Replying to socratis:

If you're talking about the .SAV file that's left behind, then it's a +1 from me.

Yes.

That .SAV file can be as big as your RAM, but the changes in the hard drive can be substantially larger!

If I do consequent snapshots before and after installing a small app, the difference in .vdi saved in snapshot will be tiny while .sav is always as big as memory and it can easily be few gigs in size.

But anyway... there should be an option to remove memory image associated with snapshot

comment:3 by Valery Ushakov, 6 years ago

Discarding snapshot's *.sav file, i.e. VM's memory, is like yanking a power cord from a working machine. Why would you want to do that? After you have installed your app, some of the new file system data may still be in OS memory, and if you discard that, you get corrupt file system and even your app binary may be missing.

in reply to:  3 comment:4 by GnomeUser, 6 years ago

Replying to vushakov:

is like yanking a power cord from a working machine

Yep.

Why would you want to do that

Because I don't need its memory state anymore.

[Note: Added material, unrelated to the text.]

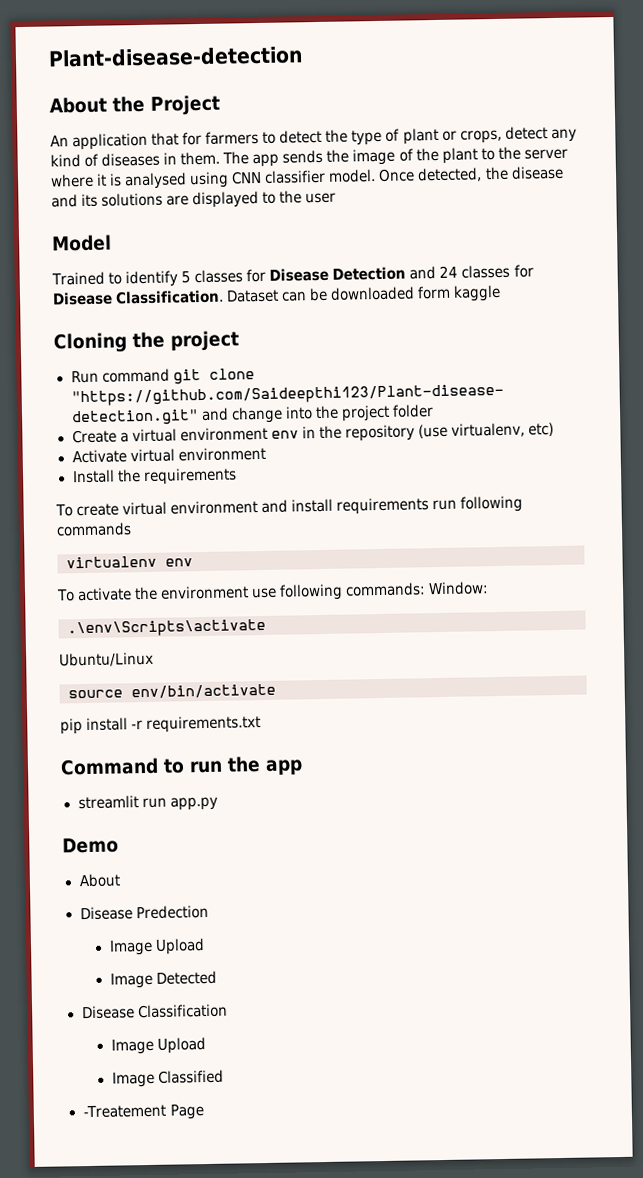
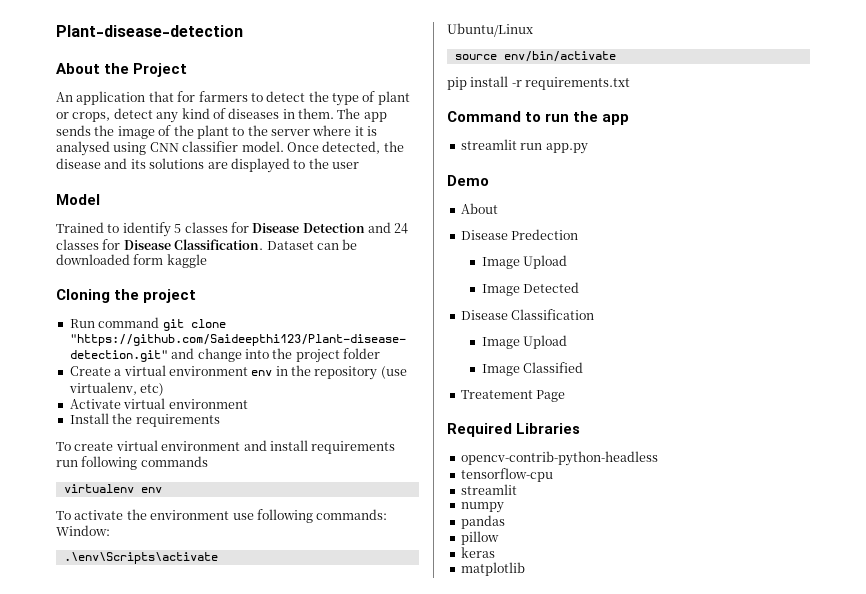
[82,1104,167,1119] -Treatement -> [460,390,533,399] Treatement
(204, 1112) none -> [447,423,581,437] [460,451,658,466] [460,468,553,482] [460,484,517,495] [460,502,504,513] [460,515,505,529] [460,531,499,545] [460,547,495,558] [460,562,525,576] // Required Libraries // opencv-contrib-python-headless // tensorflow-cpu // streamlit // numpy // pandas // pillow // keras // matplotlib

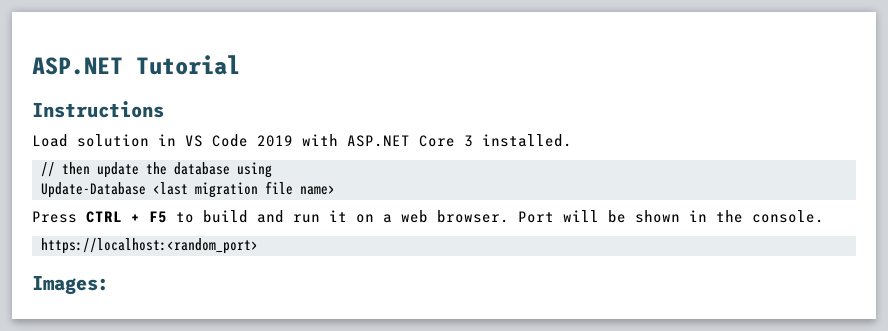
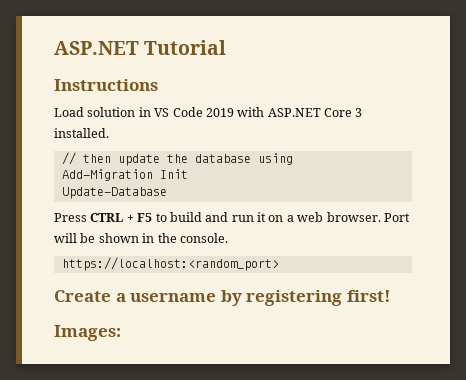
(272, 170) none -> [61,169,188,181] // Add-Migration Init
[153,181,335,198] <last migration file name> -> (167, 193) none
(258, 246) none -> [54,290,391,306] // Create a username by registering first!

system data may still be in OS memory

So? There is "power off machine" option and "discard" button on toolbar as well. If you are allowed to do so to a working machine and with a current working state why don't you allowed to do this with snapshots?

comment:5 by Klaus Espenlaub, 6 years ago

Enough people pointed out that it's not safe...

I think this would be implementable using the current API. Today it's not possible (because the "discard" operation is only allowed for "current state"). This needs probably less than 10 lines of code (and the same amount on the client side, for the core functionality), the main effort is testing, i.e. making sure it actually works and doesn't introduce bugs or corrupt VMs.

comment:6 by Socratis, 6 years ago

Klaus, allow me to disagree. I honestly doubt that deleting the .SAV files will corrupt the VM. Some file contents, maybe. It's just like yanking the power of a desktop w/o UPS. Mostly not a big deal, unless you were in the middle of a write operation (and w/o a journaled filesystem). Add a big warning? Sure. But not have it at all as an option?

Plus if you delete a previous snapshot that included a SAV, what good would a stand-alone SAV file do? It's of no use anymore in any event...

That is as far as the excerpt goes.